Work request: Every word in the data below belongs in your copy, exactly as given; the pictures do not.

Data excerpts:
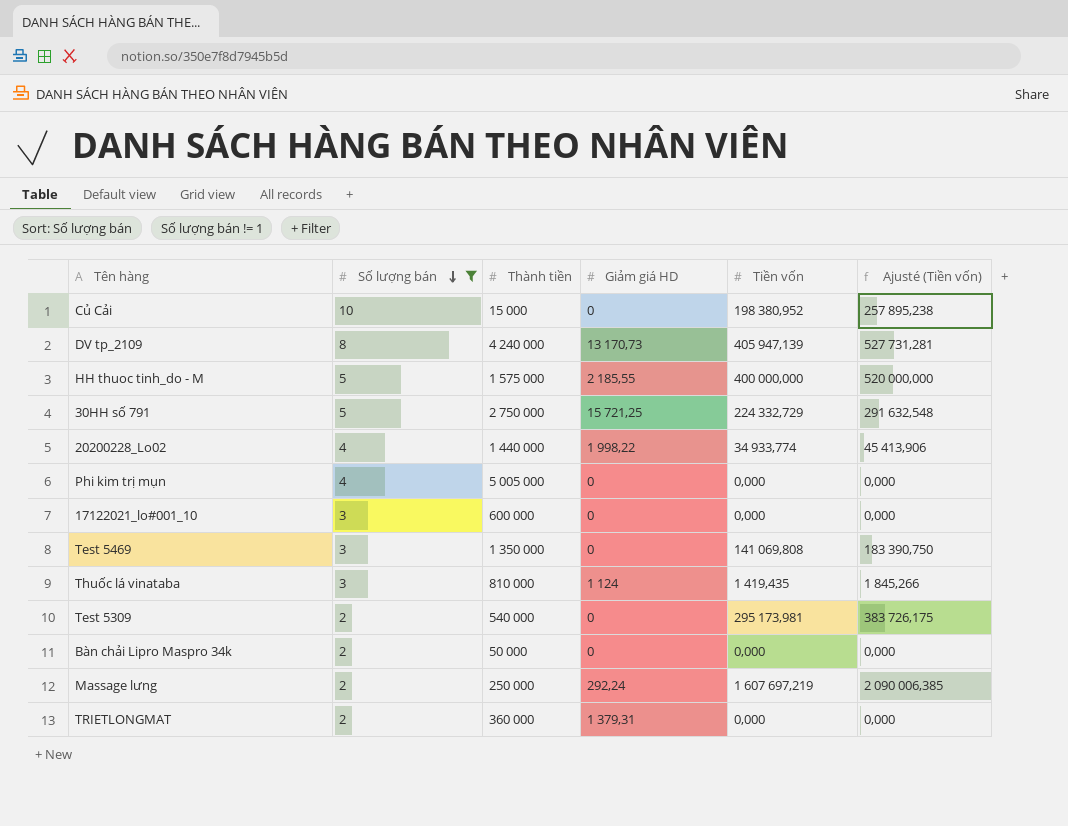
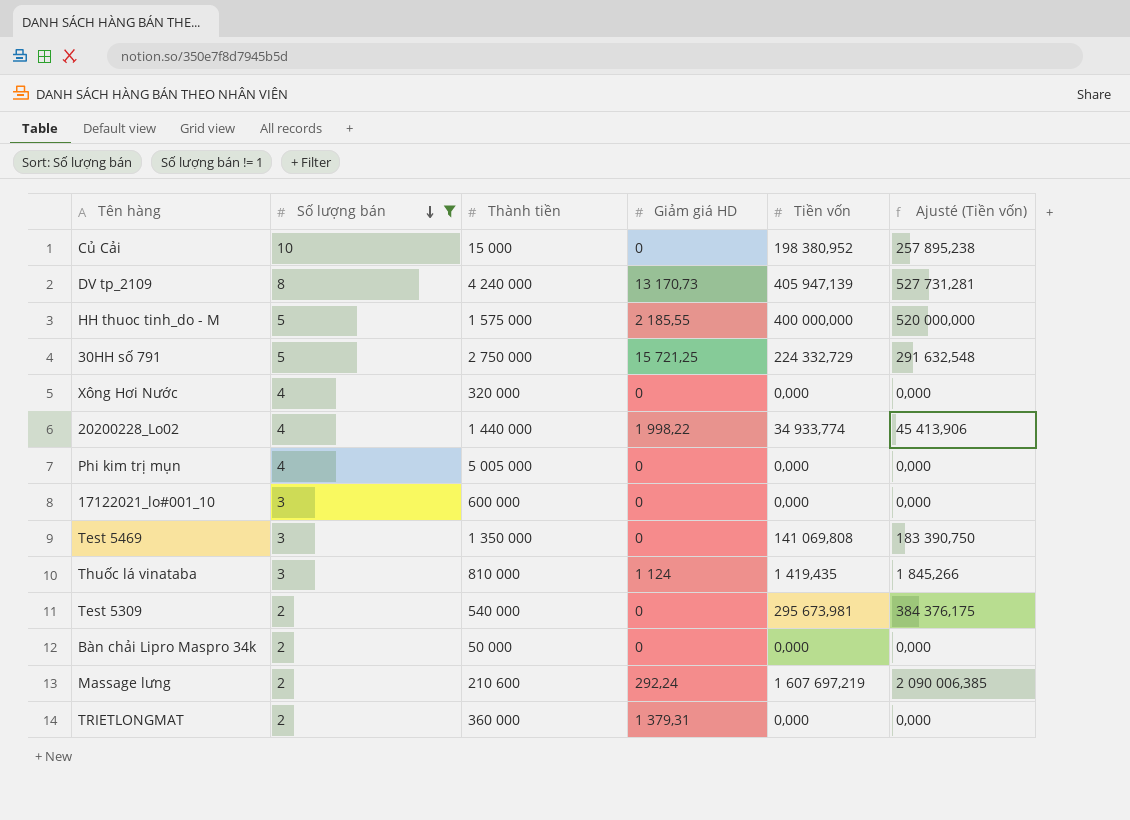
row Xông Hơi Nước: none -> 4 | 320 000 | 0 | 0,000 | 0,000
Test 5309 | Tiền vốn: 295 173,981 -> 295 673,981
Test 5309 | Ajusté (Tiền vốn): 383 726,175 -> 384 376,175
Massage lưng | Thành tiền: 250 000 -> 210 600

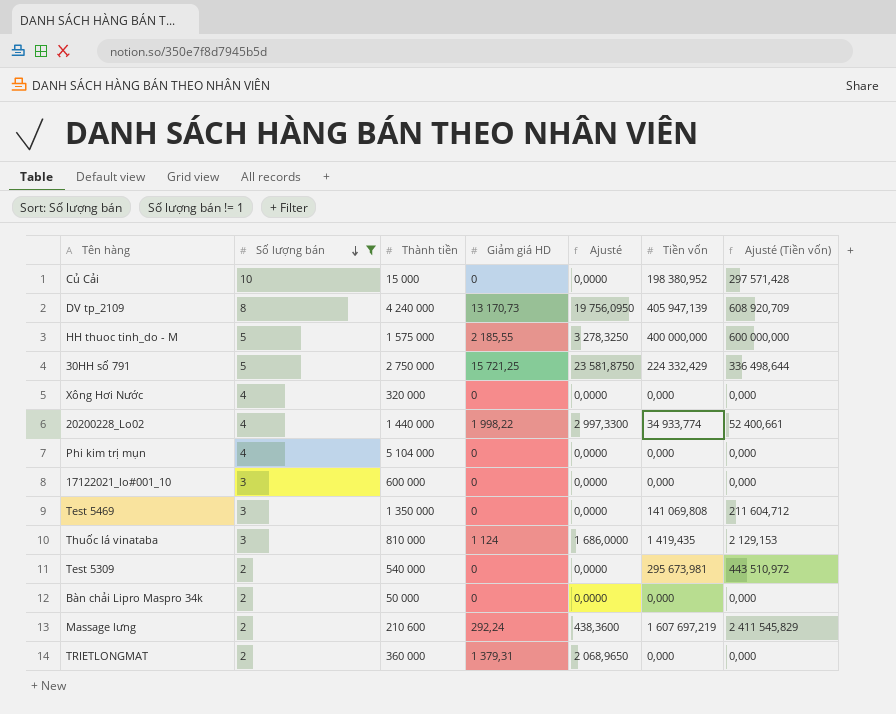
column Ajusté | formula: none -> [Giảm giá HD] * 1,5
column Ajusté (Tiền vốn) | formula: [Tiền vốn] * 1,3 -> [Tiền vốn] * 1,5
30HH số 791 | Tiền vốn: 224 332,729 -> 224 332,429
Phi kim trị mụn | Thành tiền: 5 005 000 -> 5 104 000

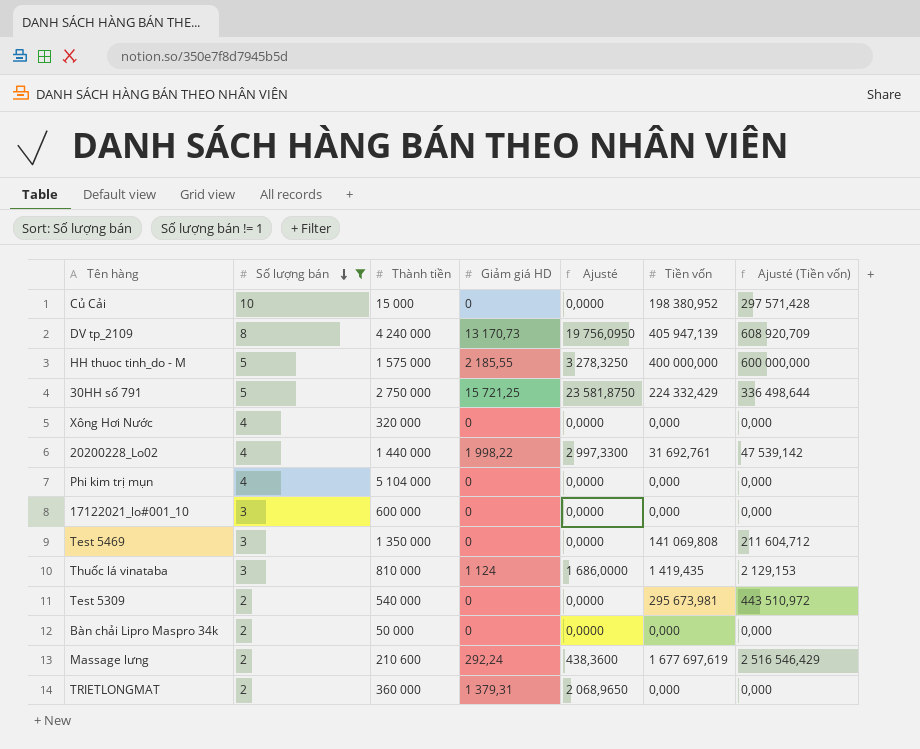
20200228_Lo02 | Tiền vốn: 34 933,774 -> 31 692,761
20200228_Lo02 | Ajusté (Tiền vốn): 52 400,661 -> 47 539,142
Massage lưng | Tiền vốn: 1 607 697,219 -> 1 677 697,619
Massage lưng | Ajusté (Tiền vốn): 2 411 545,829 -> 2 516 546,429

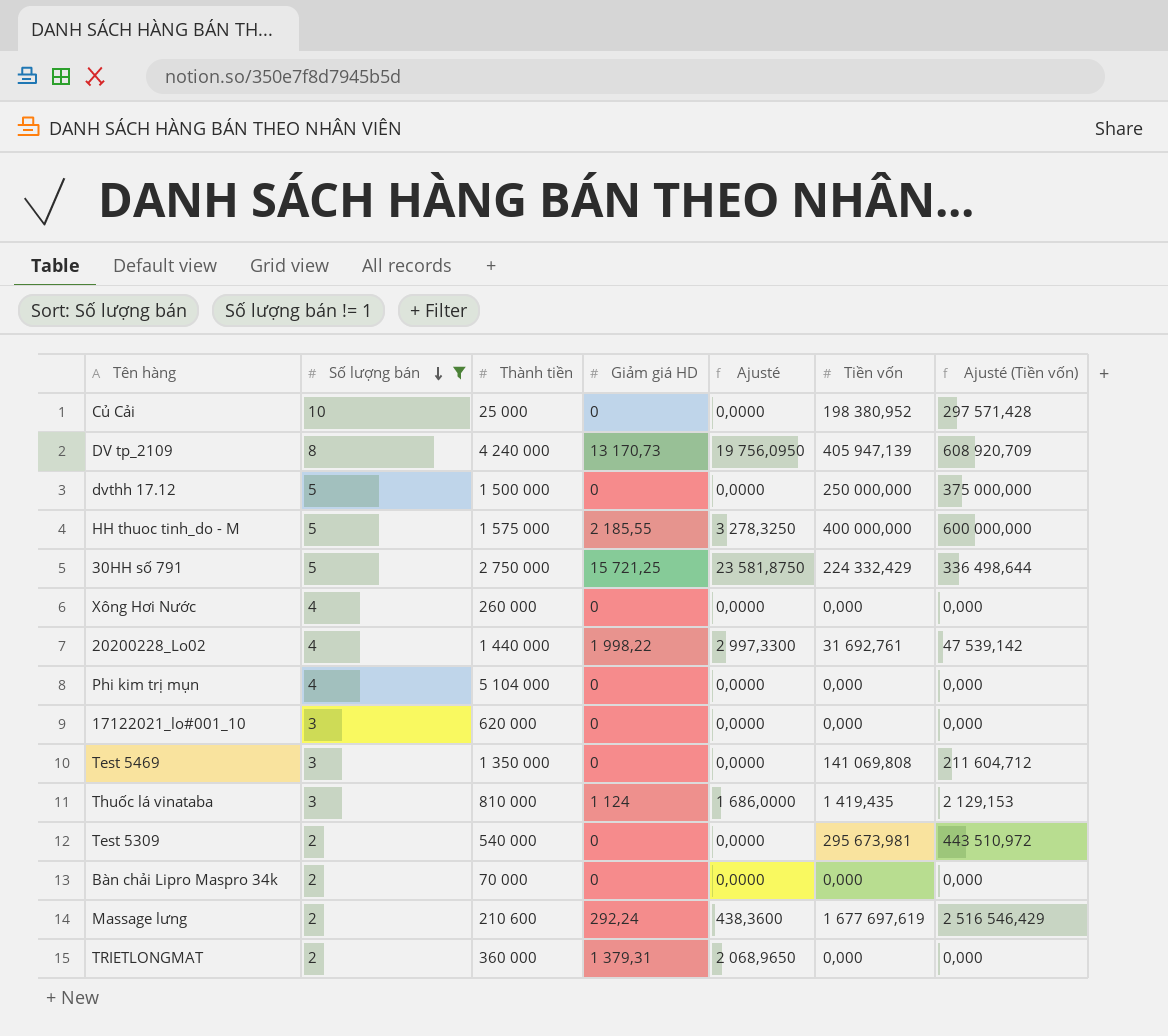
Củ Cải | Thành tiền: 15 000 -> 25 000
row dvthh 17.12: none -> 5 | 1 500 000 | 0 | 0,0000 | 250 000,000 | 375 000,000
Xông Hơi Nước | Thành tiền: 320 000 -> 260 000
17122021_lo#001_10 | Thành tiền: 600 000 -> 620 000
Bàn chải Lipro Maspro 34k | Thành tiền: 50 000 -> 70 000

Task solution:
row Xông Hơi Nước: none -> 4 | 320 000 | 0 | 0,000 | 0,000
Test 5309 | Tiền vốn: 295 173,981 -> 295 673,981
Test 5309 | Ajusté (Tiền vốn): 383 726,175 -> 384 376,175
Massage lưng | Thành tiền: 250 000 -> 210 600

column Ajusté | formula: none -> [Giảm giá HD] * 1,5
column Ajusté (Tiền vốn) | formula: [Tiền vốn] * 1,3 -> [Tiền vốn] * 1,5
30HH số 791 | Tiền vốn: 224 332,729 -> 224 332,429
Phi kim trị mụn | Thành tiền: 5 005 000 -> 5 104 000

20200228_Lo02 | Tiền vốn: 34 933,774 -> 31 692,761
20200228_Lo02 | Ajusté (Tiền vốn): 52 400,661 -> 47 539,142
Massage lưng | Tiền vốn: 1 607 697,219 -> 1 677 697,619
Massage lưng | Ajusté (Tiền vốn): 2 411 545,829 -> 2 516 546,429

Củ Cải | Thành tiền: 15 000 -> 25 000
row dvthh 17.12: none -> 5 | 1 500 000 | 0 | 0,0000 | 250 000,000 | 375 000,000
Xông Hơi Nước | Thành tiền: 320 000 -> 260 000
17122021_lo#001_10 | Thành tiền: 600 000 -> 620 000
Bàn chải Lipro Maspro 34k | Thành tiền: 50 000 -> 70 000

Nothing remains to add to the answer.